Records for this exercise:
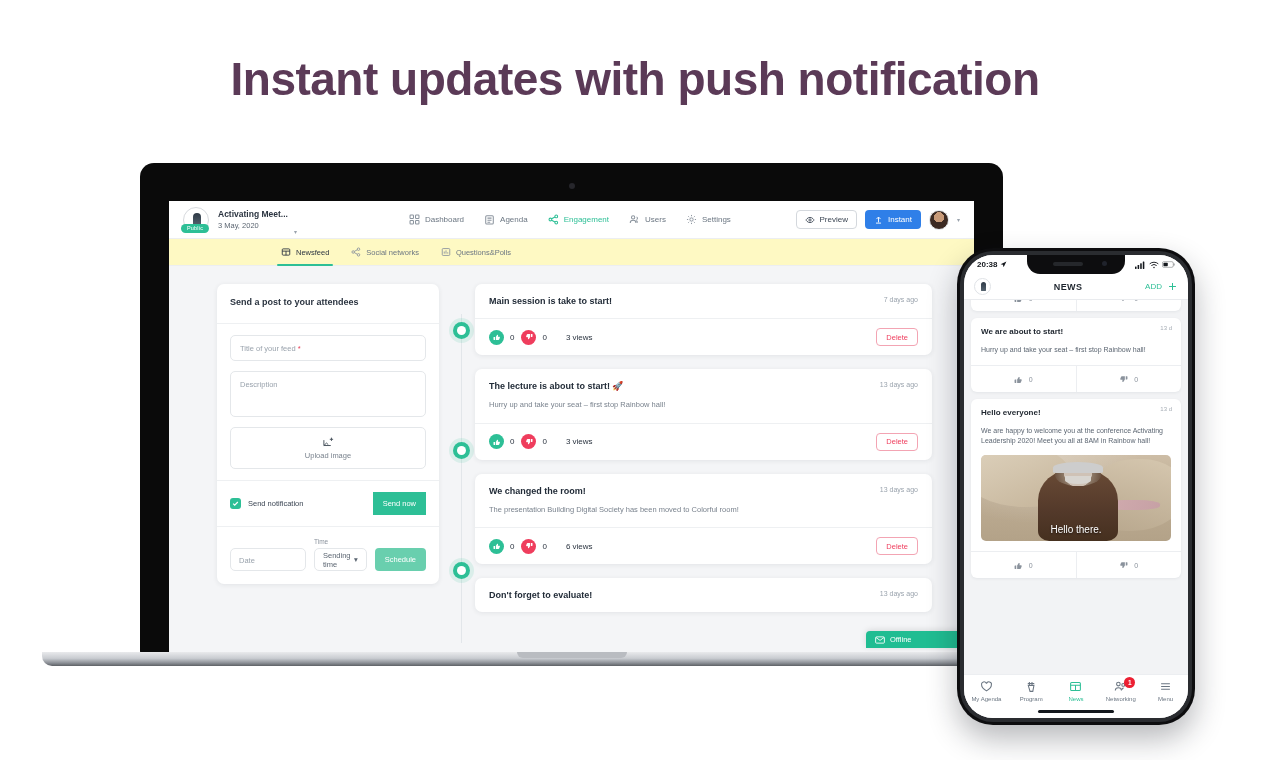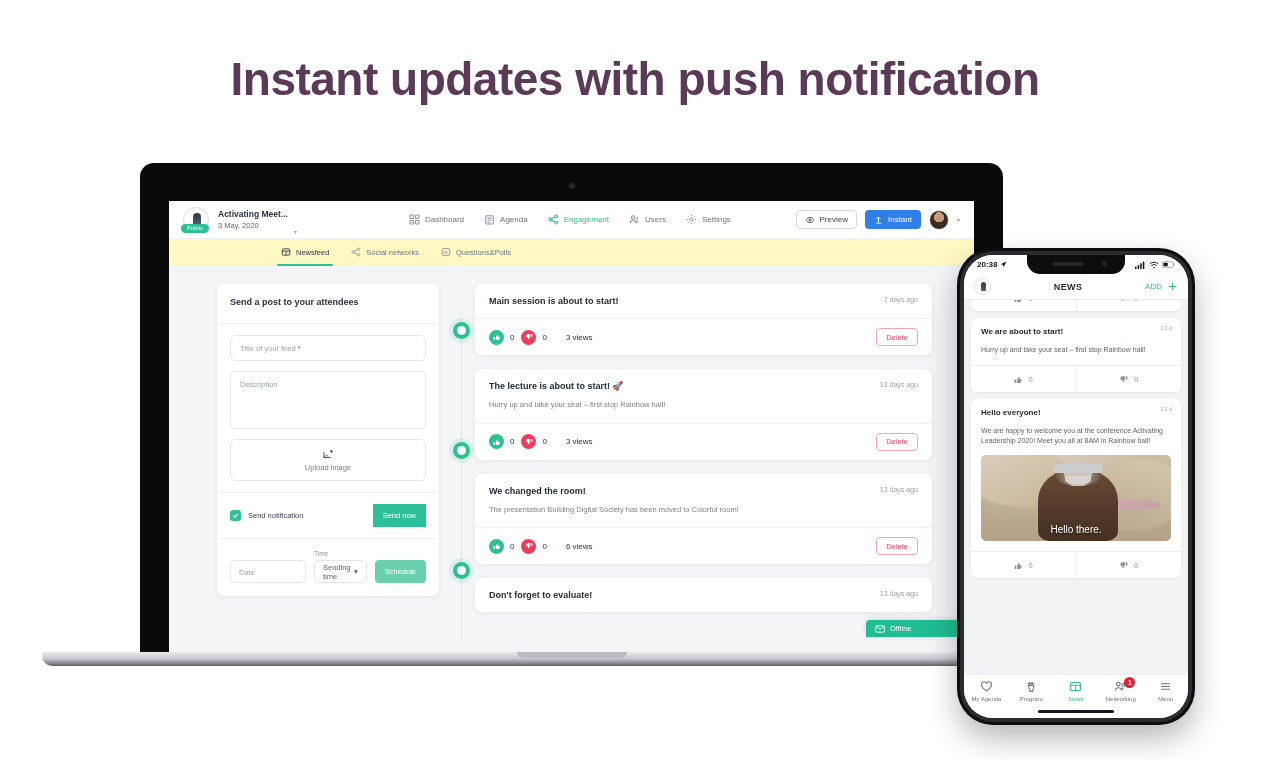--- a/index.html
+++ b/index.html
@@ -456,7 +456,7 @@
           <div class="card post">
             <div class="post-top">
               <div class="post-row">
-                <div class="post-title">Main session is about to start!</div>
+                <div class="post-title">Main session is take to start!</div>
                 <div class="post-time">7 days ago</div>
               </div>
             </div>

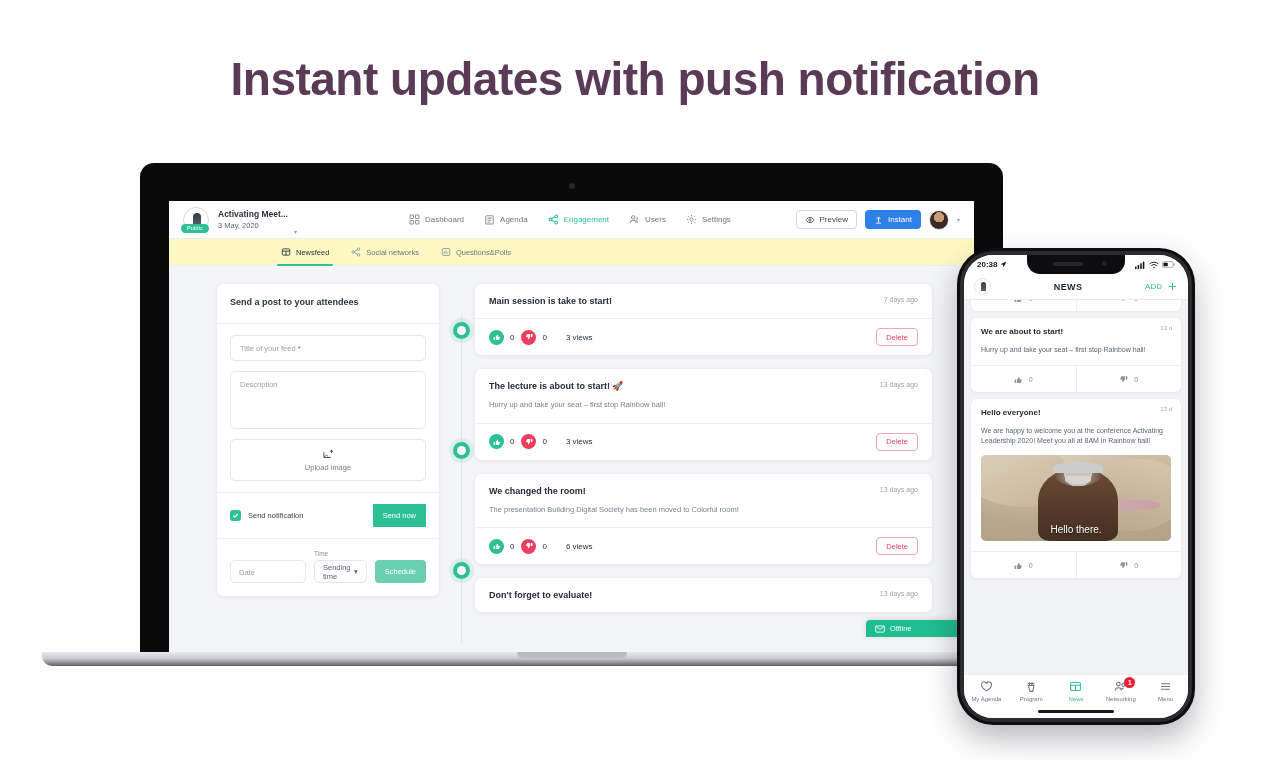--- a/index.html
+++ b/index.html
@@ -119,7 +119,7 @@
     font-size: 7.5px; color: #9aa3ad; padding: 8px 9px; margin-bottom: 10px;
   }
   .field.title { height: 26px; padding-top: 8px; }
-  .field.desc { height: 58px; }
+  .field.desc { height: 46px; }
   .req { color: #e8415a; }
   .upload {
     border: 1px solid #e4e7ea; border-radius: 5px; height: 42px;

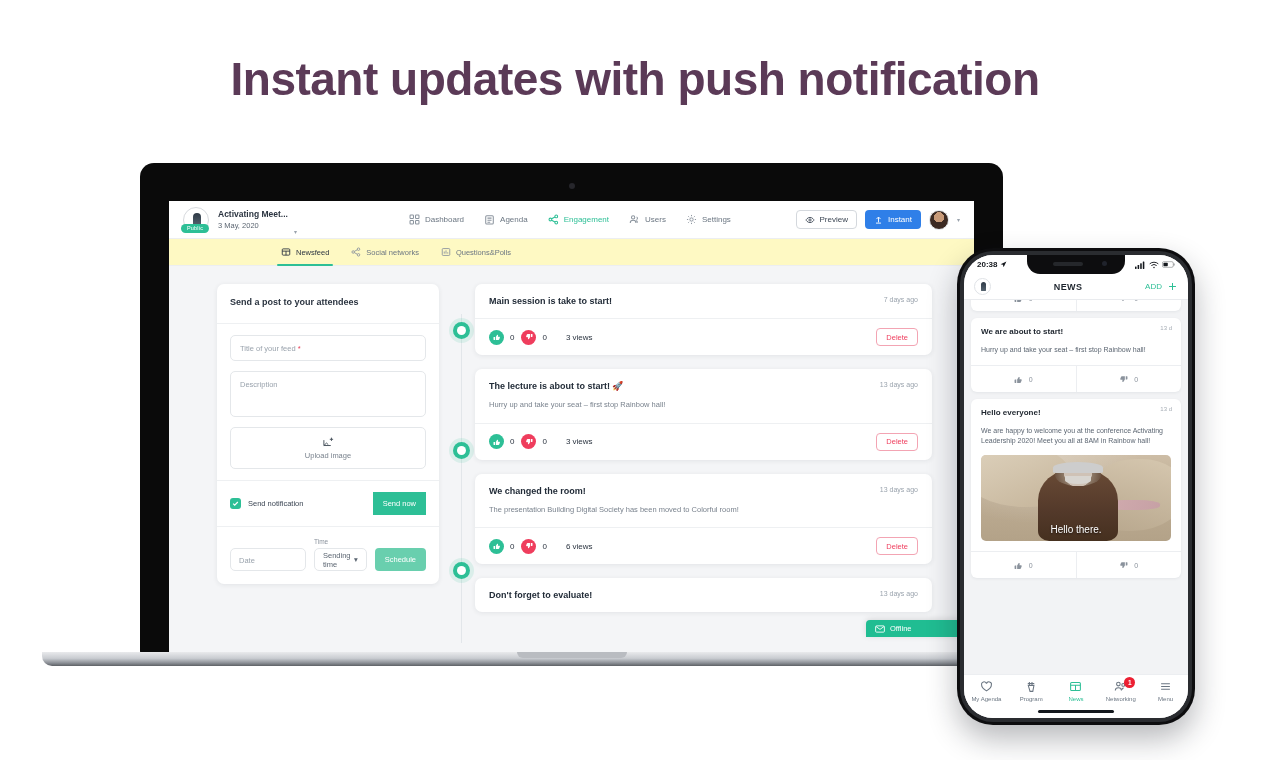--- a/index.html
+++ b/index.html
@@ -192,7 +192,7 @@
   }
 
   .offline {
-    position: absolute; right: 10px; bottom: 16px; width: 98px; height: 17px;
+    position: absolute; right: 10px; bottom: 5px; width: 98px; height: 17px;
     background: #20bd92; border-radius: 4px 4px 0 0; color: #fff;
     display: flex; align-items: center; gap: 5px; padding: 0 9px; font-size: 7.5px;
     box-shadow: 0 -1px 6px rgba(0,0,0,.12);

What the task requires: Where an entry contains an image, leave the image out; otherwise retype everything exactly.

Problem solution:
--- a/index.html
+++ b/index.html
@@ -456,7 +456,7 @@
           <div class="card post">
             <div class="post-top">
               <div class="post-row">
-                <div class="post-title">Main session is about to start!</div>
+                <div class="post-title">Main session is take to start!</div>
                 <div class="post-time">7 days ago</div>
               </div>
             </div>

--- a/index.html
+++ b/index.html
@@ -119,7 +119,7 @@
     font-size: 7.5px; color: #9aa3ad; padding: 8px 9px; margin-bottom: 10px;
   }
   .field.title { height: 26px; padding-top: 8px; }
-  .field.desc { height: 58px; }
+  .field.desc { height: 46px; }
   .req { color: #e8415a; }
   .upload {
     border: 1px solid #e4e7ea; border-radius: 5px; height: 42px;

--- a/index.html
+++ b/index.html
@@ -192,7 +192,7 @@
   }
 
   .offline {
-    position: absolute; right: 10px; bottom: 16px; width: 98px; height: 17px;
+    position: absolute; right: 10px; bottom: 5px; width: 98px; height: 17px;
     background: #20bd92; border-radius: 4px 4px 0 0; color: #fff;
     display: flex; align-items: center; gap: 5px; padding: 0 9px; font-size: 7.5px;
     box-shadow: 0 -1px 6px rgba(0,0,0,.12);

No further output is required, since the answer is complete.